Литературные портреты: Искусство предвидеть будущее | страница 52
Почти в каждом выпуске своего журнала с 1905 по 1914 год он говорил о приближающейся войне, готовился к войне сам и готовил к ней других. Едва только Вильгельм II отплыл в Танжер[100], Пеги принялся проверять и пополнять свою экипировку, начищать до блеска армейские ботинки. Он не только не боялся войны, но почти желал ее. Война позволит ему стать тем, кто он есть: героем. Когда идешь на смерть, не остается ни конкурентов, ни протестующих подписчиков. «В один миг были искуплены двадцать лет писанины, марания бумаги». Он лейтенант, он командир взвода – и он чист, как прежде. «Ты их видишь, моих парней, – спрашивал он, – видишь их? С ними мы повторим 93-й»[101]. Шарль надеялся, что Франция выйдет из горнила испытаний более закаленной. История для него делилась на мелочные жалкие периоды и на эпохи, когда совершались великие дела. Ему казалось, что тем, кому выпало жить в один из периодов, не повезло. Когда Пеги призвали в армию, он заканчивал работу о Декарте (где доказывал, что в целом Декарт как сочинитель куда больше бергсонианец, чем картезианец). Он был готов.
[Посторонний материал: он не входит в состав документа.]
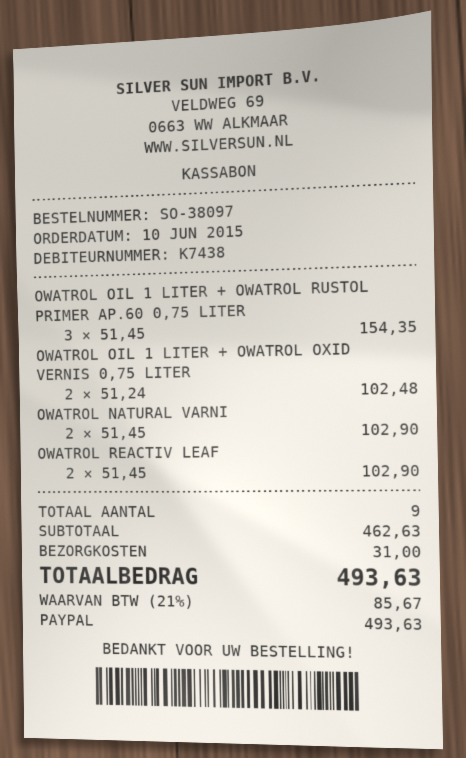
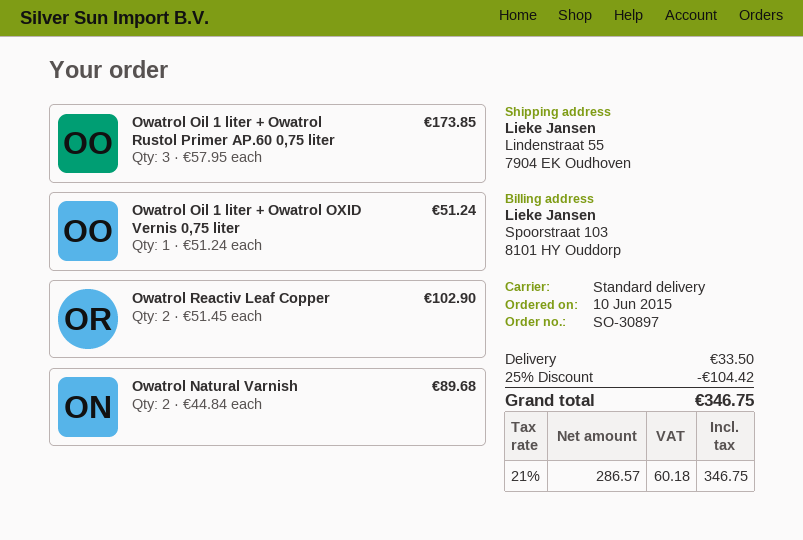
order number: SO-38097 -> SO-30897
OWATROL OIL 1 LITER + OWATROL RUSTOL PRIMER AP.60 0,75 LITER: 3 x 51.45 = 154.35 -> 3 x 57.95 = 173.85
OWATROL OIL 1 LITER + OWATROL OXID VERNIS 0,75 LITER: 2 x 51.24 = 102.48 -> 1 x 51.24 = 51.24
OWATROL NATURAL VARNI: 2 x 51.45 = 102.90 -> 2 x 44.84 = 89.68
discount: none -> 25% = 104.42
shipping: 31.00 -> 33.50
tax: 21% = 85.67 -> 21% = 60.18
total: 493.63 -> 346.75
Он надел мундир, распрощался с друзьями и прибыл в 276-й пехотный полк, «276-й линейный», как Шарль часто называл его по старой памяти. Пятого сентября, накануне битвы на Марне, он был убит пулей в лоб, когда, встав в полный рост, кричал своим прижавшимся к земле людям: «Стреляйте! Стреляйте же, черт побери!..»
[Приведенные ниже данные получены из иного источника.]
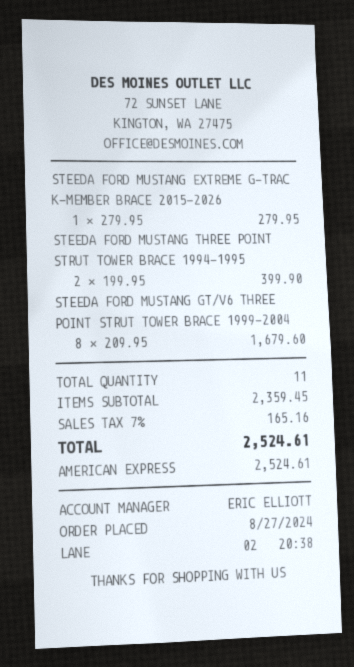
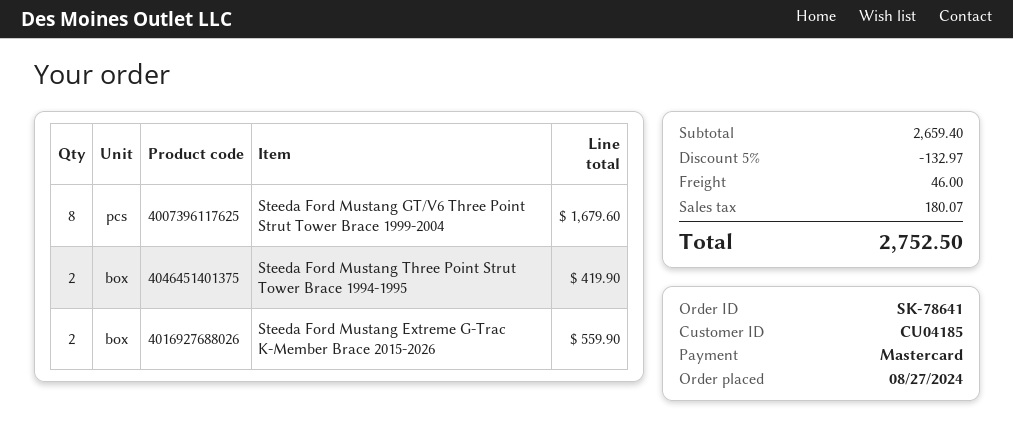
payment method: American Express -> Mastercard
STEEDA FORD MUSTANG EXTREME G-TRAC K-MEMBER BRACE 2015-2026: 1 for 279.95 -> 2 for 559.90
STEEDA FORD MUSTANG THREE POINT STRUT TOWER BRACE 1994-1995: 2 for 399.90 -> 2 for 419.90
subtotal: 2359.45 -> 2659.40
discount: none -> 5% = 132.97
shipping: none -> 46.00
tax: 165.16 -> 180.07
total: 2524.61 -> 2752.50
Когда-то Пеги написал: «Я отдам свою кровь такой же чистой, какой получил ее». Таковы корнелевские норма поведения и закон чести, таковы христианские норма поведения и закон чести. В 1914 году он пережил то, о чем всегда писал.
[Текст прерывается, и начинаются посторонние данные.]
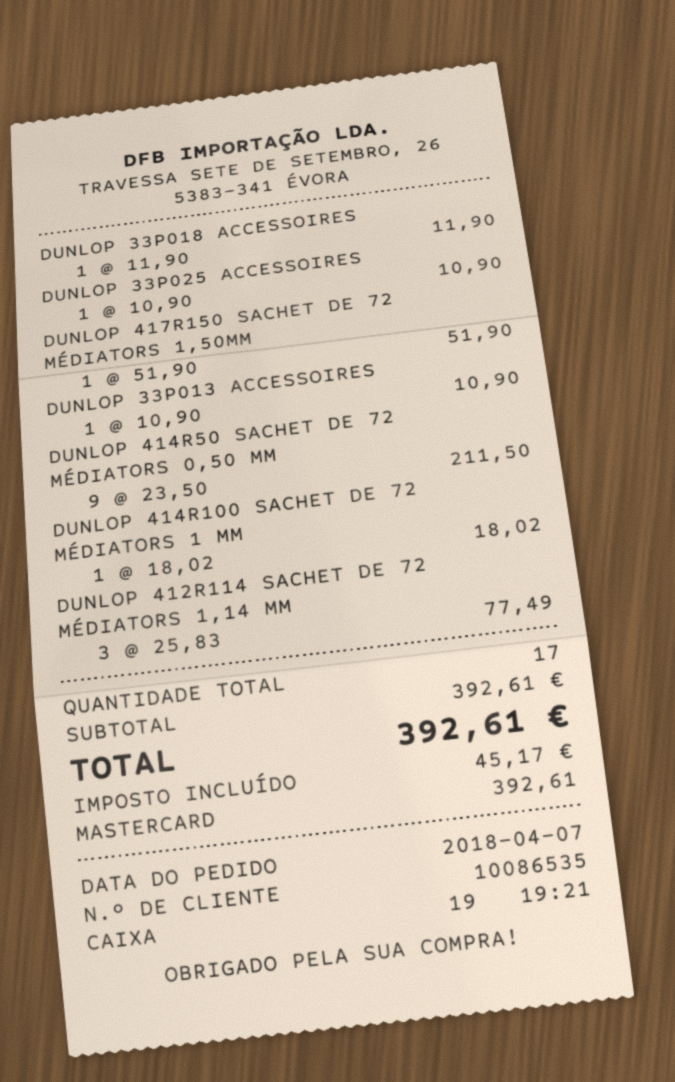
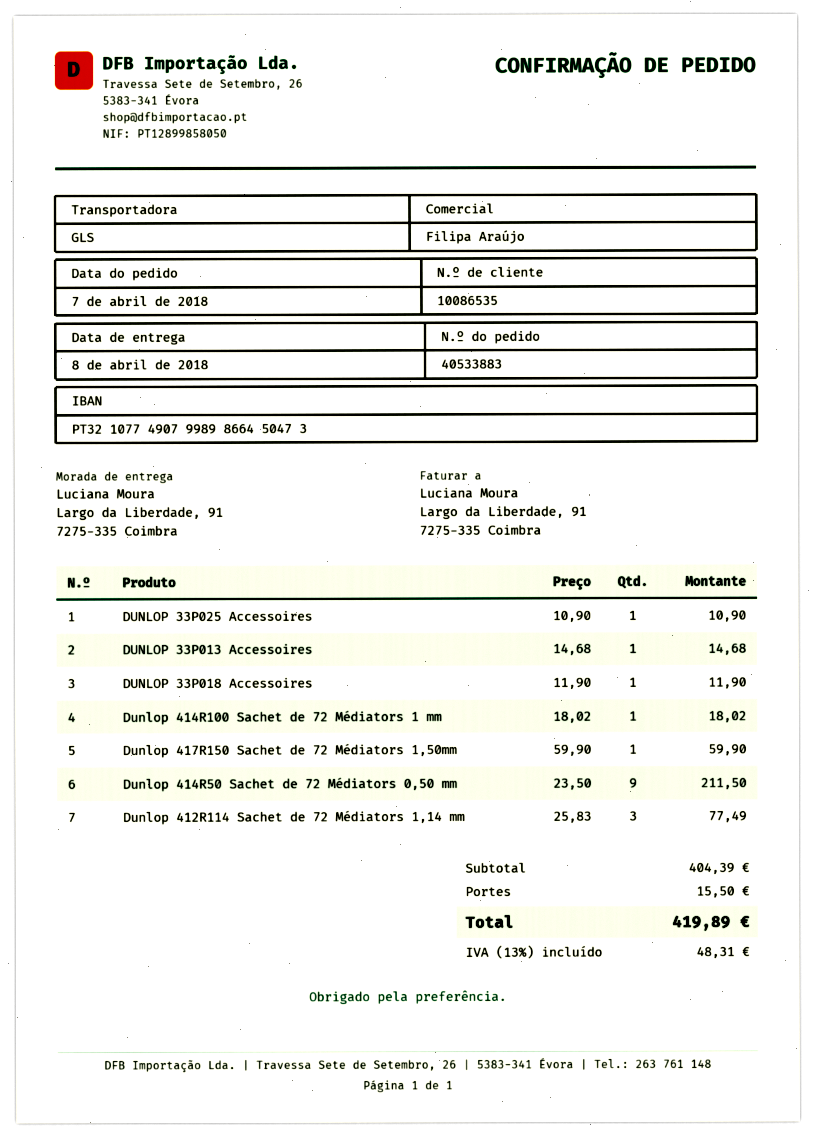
DUNLOP 417R150 SACHET DE 72 MÉDIATORS 1,50MM: 1 x 51.90 = 51.90 -> 1 x 59.90 = 59.90
DUNLOP 33P013 ACCESSOIRES: 1 x 10.90 = 10.90 -> 1 x 14.68 = 14.68
subtotal: 392.61 -> 404.39
shipping: none -> 15.50
tax: 45.17 -> 48.31
total: 392.61 -> 419.89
Беглый обзор жизни Шарля Пеги и позволяет выявить главные черты этого великого характера.
Прежде всего Пеги был представителем французского народа и обладал всеми достоинствами и недостатками, присущими французскому народу: трудолюбием, свойственным французскому рабочему, недоверчивостью, свойственной любому французу, и вечным беспокойным стремлением к равенству. Пеги-литератор трудился столь же усердно, как его дед-виноградарь и мать – плетельщица стульев. Он сплетал из слов фразы, а из фраз текст так же тщательно, как его мать сплетала прутья. Сколько раз он видел, как эта хозяйственная и деятельная женщина натирала шерстяной тряпкой мебель, пока та не начинала сиять, словно зеркало. «Ах, если бы я мог хоть когда-нибудь сочинять с тою же тщательностью, с какой протирают мебель: буфет, кровать… Если бы мне дана была живая, трудовая, рабочая уверенность в том, что ни в одном углублении, ни в одной щелочке тонко, как резной буфет, проработанной фразы, не осталось ни пылинки», – писал он.